Web page edit records:
=-=-=

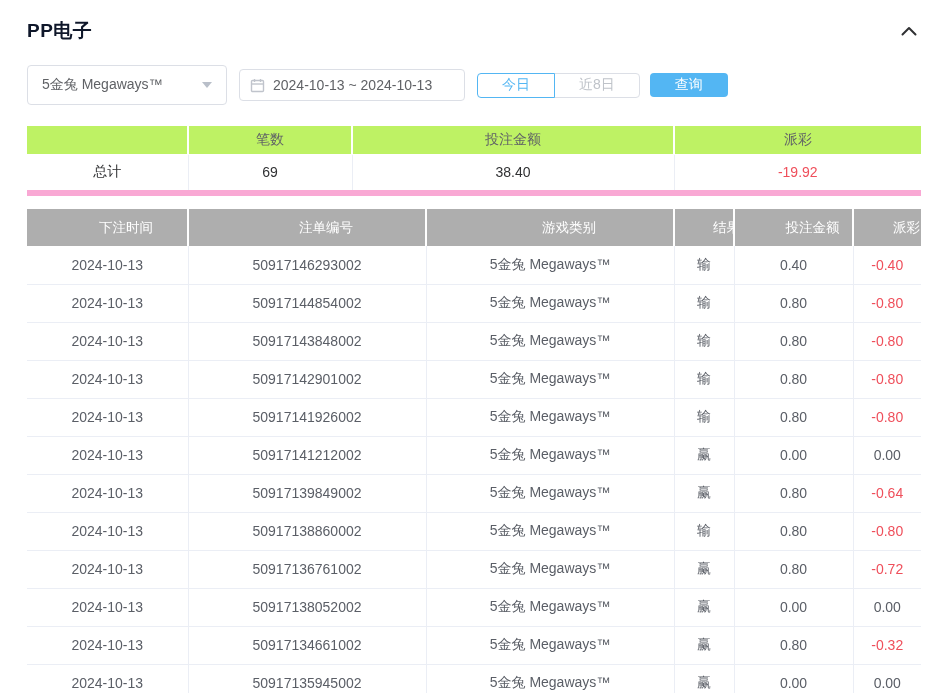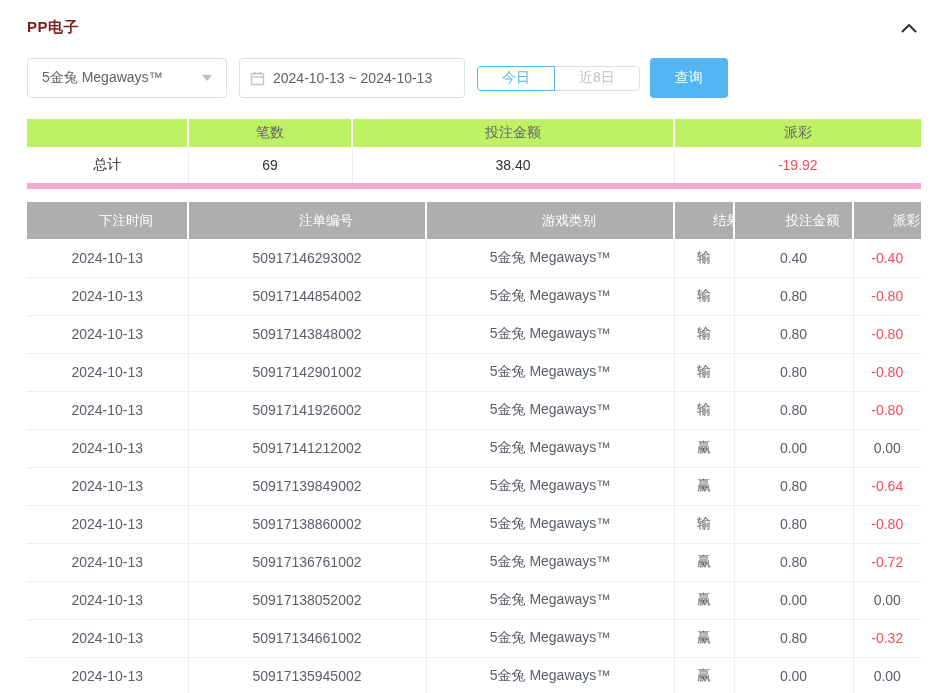--- a/index.html
+++ b/index.html
@@ -8,7 +8,7 @@
   .panel { padding: 18px 27px 0 27px; }
 
   .panel-header { display: flex; justify-content: space-between; align-items: center; }
-  .panel-title { font-size: 15px; font-weight: 700; color: #7f1d1d; letter-spacing: .5px; }
+  .panel-title { font-size: 19px; font-weight: 700; color: #0f172a; letter-spacing: .5px; }
   .collapse-btn { cursor: pointer; padding: 2px 4px; line-height: 0; }
 
   .filter-bar { display: flex; align-items: center; margin-top: 21px; }

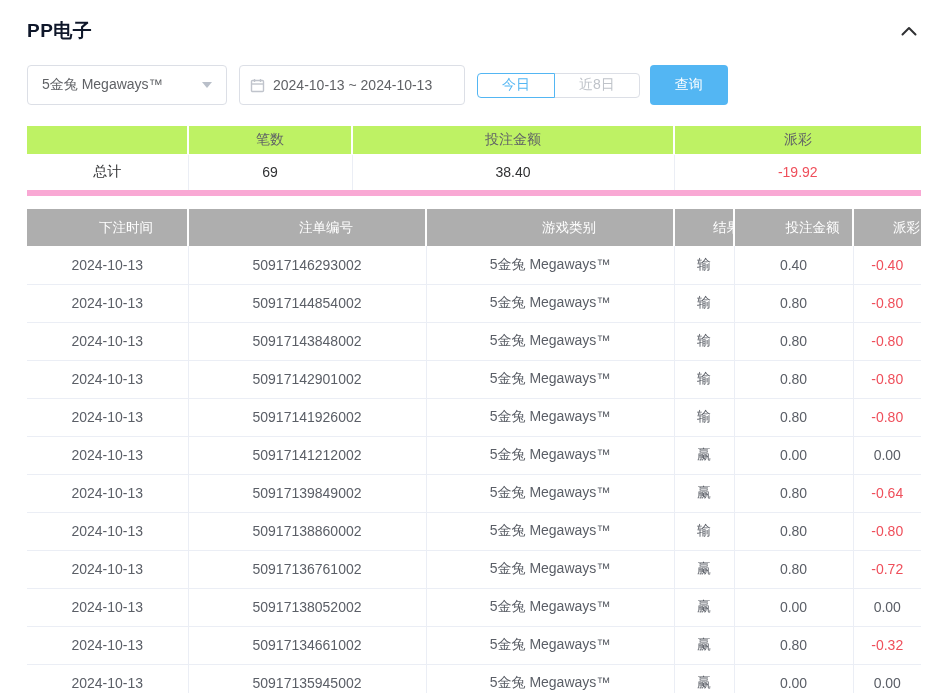--- a/index.html
+++ b/index.html
@@ -22,7 +22,7 @@
     border-top: 6px solid #b9bfc9;
   }
   .date-box {
-    margin-left: 12px; width: 226px; height: 40px; border: 1px solid #dcdfe6; border-radius: 4px;
+    margin-left: 12px; width: 226px; height: 32px; border: 1px solid #dcdfe6; border-radius: 4px;
     display: flex; align-items: center; padding: 0 10px; font-size: 14px; color: #606266;
     cursor: pointer; background: #fff;
   }

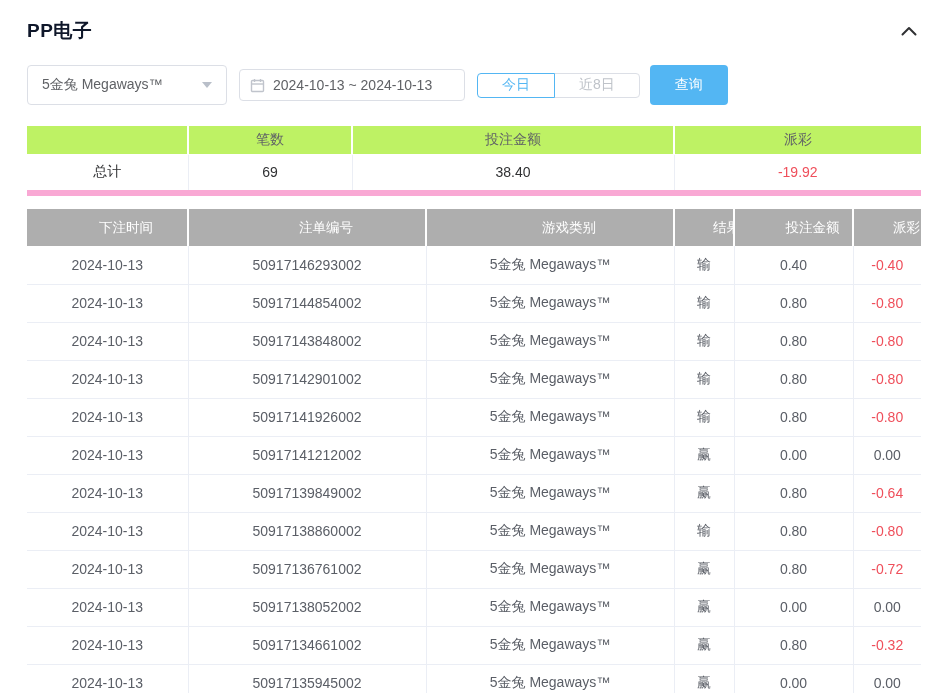--- a/index.html
+++ b/index.html
@@ -39,7 +39,7 @@
   .qbtn.active { color: #53b6f3; border-color: #53b6f3; position: relative; z-index: 2; }
 
   .query-btn {
-    margin-left: 10px; width: 78px; height: 40px; background: #53b6f3; color: #fff;
+    margin-left: 10px; width: 78px; height: 24px; background: #53b6f3; color: #fff;
     border: none; border-radius: 4px; font-size: 14px; cursor: pointer; font-family: inherit;
   }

=-=-=

Try it:
Select the lines from the entries that include the word "size".

Task solution:
-  .panel-title { font-size: 15px; font-weight: 700; color: #7f1d1d; letter-spacing: .5px; }
+  .panel-title { font-size: 19px; font-weight: 700; color: #0f172a; letter-spacing: .5px; }
     display: flex; align-items: center; padding: 0 10px; font-size: 14px; color: #606266;
     border: none; border-radius: 4px; font-size: 14px; cursor: pointer; font-family: inherit;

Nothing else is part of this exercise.